利用基于遗传和营养因素的机器学习方法预测代谢综合征：一项为期 14 年的前瞻性队列研究。

导言代谢综合征是一种与多种并发症相关的慢性疾病。过去几年中，机器学习技术已被用于预测代谢综合征。然而，结合人口统计学、临床、实验室、饮食和遗传因素来预测韩国人代谢综合征发病率的研究还很有限。在本研究中，我们提出了预测代谢综合征的全基因组多基因风险评分，并结合其他因素，以提高代谢综合征的预测准确性：我们开发了 7 种基于机器学习的模型，并使用 Cox 多变量回归、深度神经网络（DNN）、支持向量机（SVM）、随机梯度下降（SGD）、随机森林（RAF）、奈夫贝叶斯（NBA）分类器和 AdaBoost（ADB），利用韩国基因组与流行病学研究（KoGES）安山和安城的数据集预测代谢综合征在第 14 年的发病率：在 5440 名患者中，有 2120 人被认为患有新发代谢综合征。该模型的 AUC 值包括性别、年龄、酒精摄入量、能量摄入量、婚姻状况、教育状况、收入状况、吸烟状况、紫菜干摄入量，以及基于 344 447 个 SNPs 的全基因组多基因风险评分（gPRS）Z-score（p 值结论）：将 gPRS 与人口统计学、临床、实验室和海藻数据相结合，通过捕捉代谢综合征发生的不同病因，提高了代谢综合征的风险预测能力。在韩国人群中，基于 RAF 和 ADB 的模型比基于 NBA 的模型能更准确地预测代谢综合征。

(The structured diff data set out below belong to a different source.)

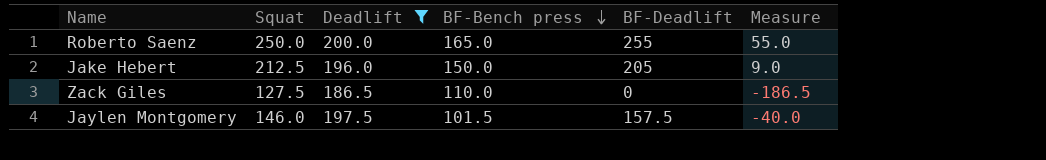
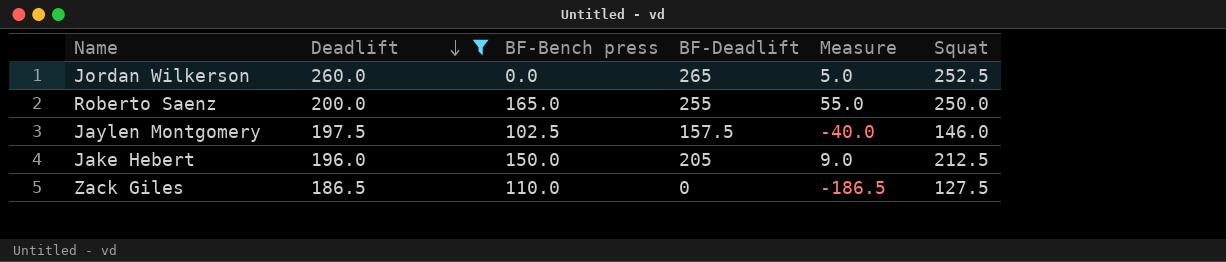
row order: BF-Bench press descending -> Deadlift descending
column Squat | position: 2 -> 6
row Jordan Wilkerson: none -> 260.0 | 0.0 | 265 | 5.0 | 252.5
Jaylen Montgomery | BF-Bench press: 101.5 -> 102.5

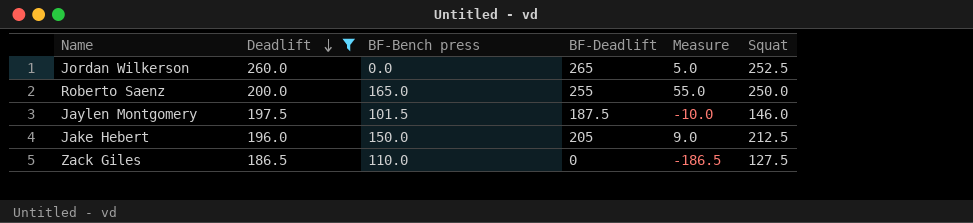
Jaylen Montgomery | BF-Bench press: 102.5 -> 101.5
Jaylen Montgomery | BF-Deadlift: 157.5 -> 187.5
Jaylen Montgomery | Measure: -40.0 -> -10.0

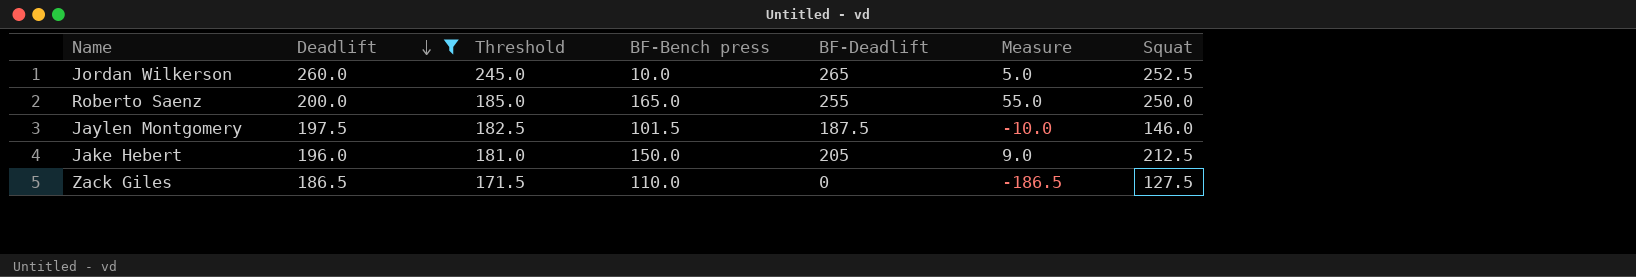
column Threshold | formula: none -> [Deadlift] - 15
Jordan Wilkerson | BF-Bench press: 0.0 -> 10.0

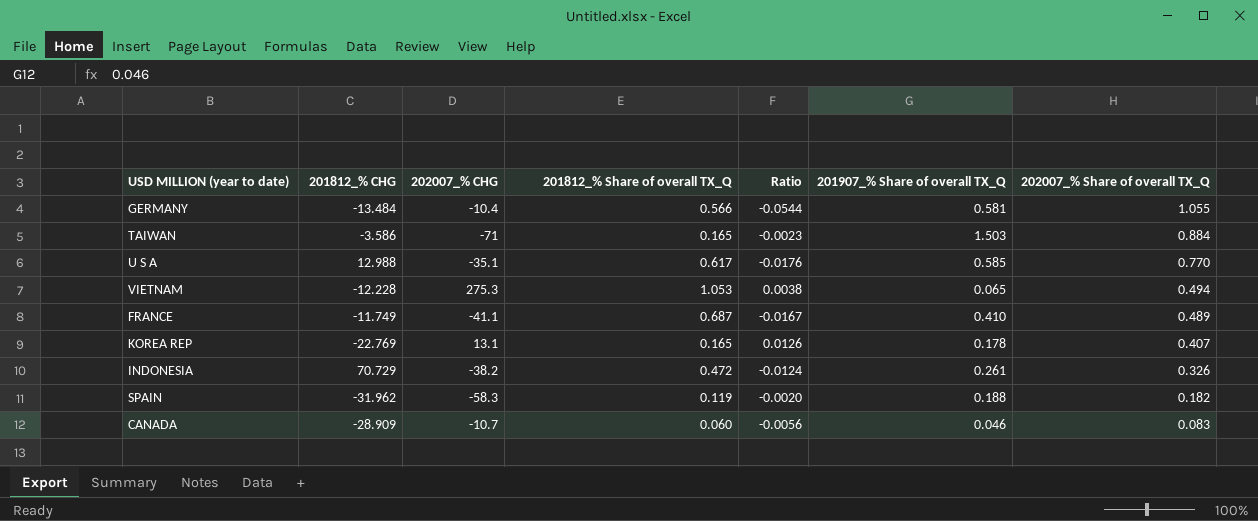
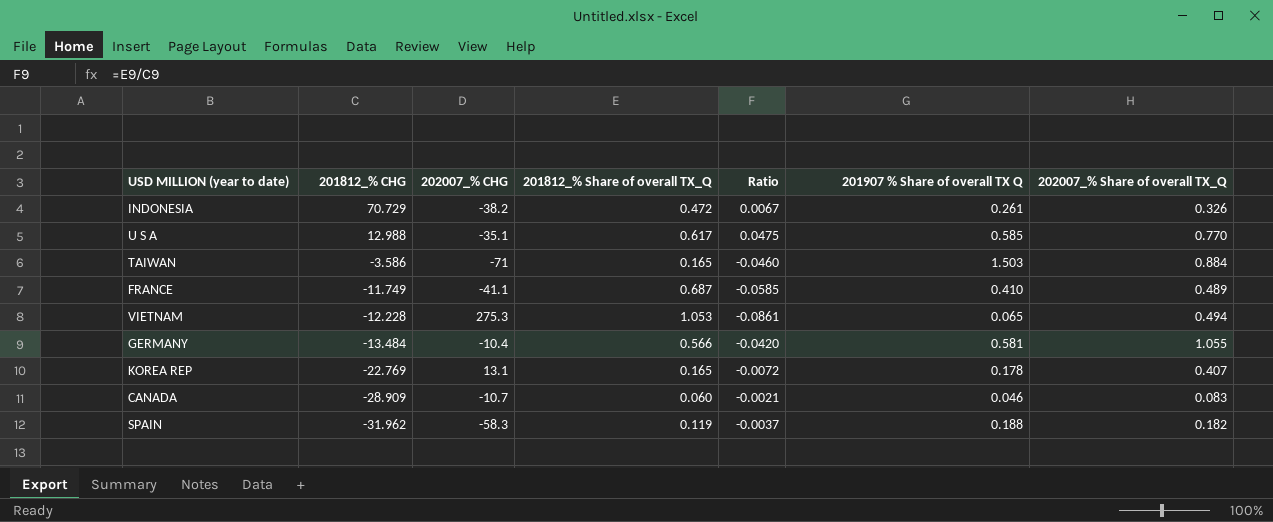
row order: 202007_% Share of overall TX_Q descending -> 201812_% CHG descending
column Ratio | formula: [201812_% Share of overall TX_Q] / [202007_% CHG] -> [201812_% Share of overall TX_Q] / [201812_% CHG]
column name: 201907_% Share of overall TX_Q -> 201907 % Share of overall TX Q

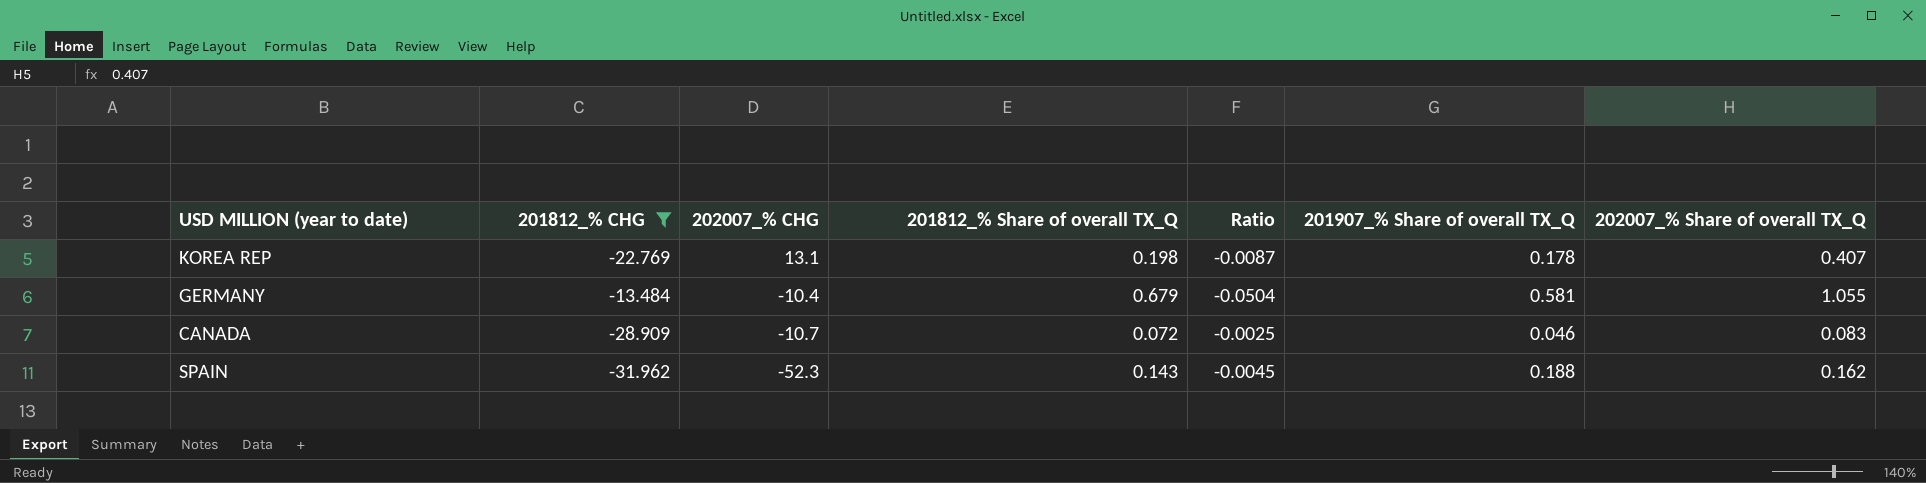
filter: none -> 201812_% CHG <= -13.484
row order: 201812_% CHG descending -> 202007_% CHG descending
column name: 201907 % Share of overall TX Q -> 201907_% Share of overall TX_Q
KOREA REP | 201812_% Share of overall TX_Q: 0.165 -> 0.198
KOREA REP | Ratio: -0.0072 -> -0.0087
GERMANY | 201812_% Share of overall TX_Q: 0.566 -> 0.679
GERMANY | Ratio: -0.0420 -> -0.0504
CANADA | 201812_% Share of overall TX_Q: 0.060 -> 0.072
CANADA | Ratio: -0.0021 -> -0.0025
SPAIN | 202007_% CHG: -58.3 -> -52.3
SPAIN | 201812_% Share of overall TX_Q: 0.119 -> 0.143
SPAIN | Ratio: -0.0037 -> -0.0045
SPAIN | 202007_% Share of overall TX_Q: 0.182 -> 0.162

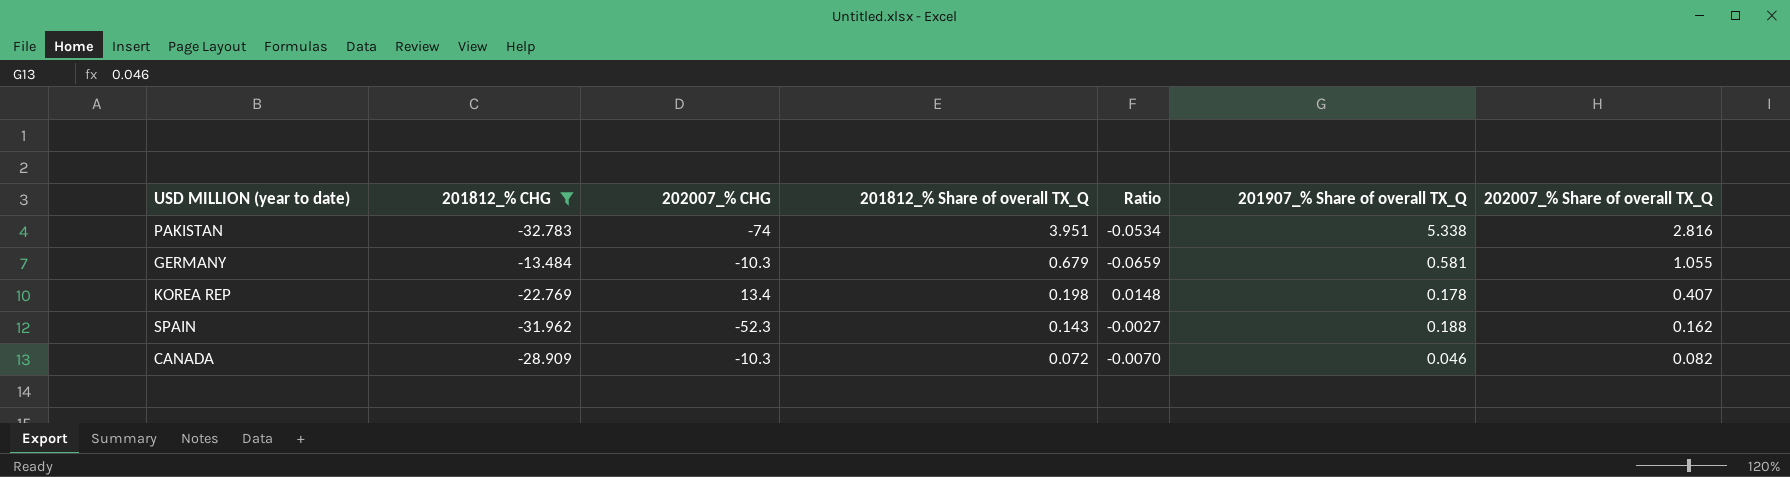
row order: 202007_% CHG descending -> 201812_% Share of overall TX_Q descending
column Ratio | formula: [201812_% Share of overall TX_Q] / [201812_% CHG] -> [201812_% Share of overall TX_Q] / [202007_% CHG]
row PAKISTAN: none -> -32.783 | -74 | 3.951 | -0.0534 | 5.338 | 2.816
GERMANY | 202007_% CHG: -10.4 -> -10.3
KOREA REP | 202007_% CHG: 13.1 -> 13.4
CANADA | 202007_% CHG: -10.7 -> -10.3
CANADA | 202007_% Share of overall TX_Q: 0.083 -> 0.082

本文章由计算机程序翻译，如有差异，请以英文原文为准。

求助全文

约1分钟内获得全文去求助

来源期刊

BMC Medical Genomics 医学-遗传学

CiteScore

3.90

自引率

0.00%

发文量

243

审稿时长

3.5 months

期刊介绍： BMC Medical Genomics is an open access journal publishing original peer-reviewed research articles in all aspects of functional genomics, genome structure, genome-scale population genetics, epigenomics, proteomics, systems analysis, and pharmacogenomics in relation to human health and disease.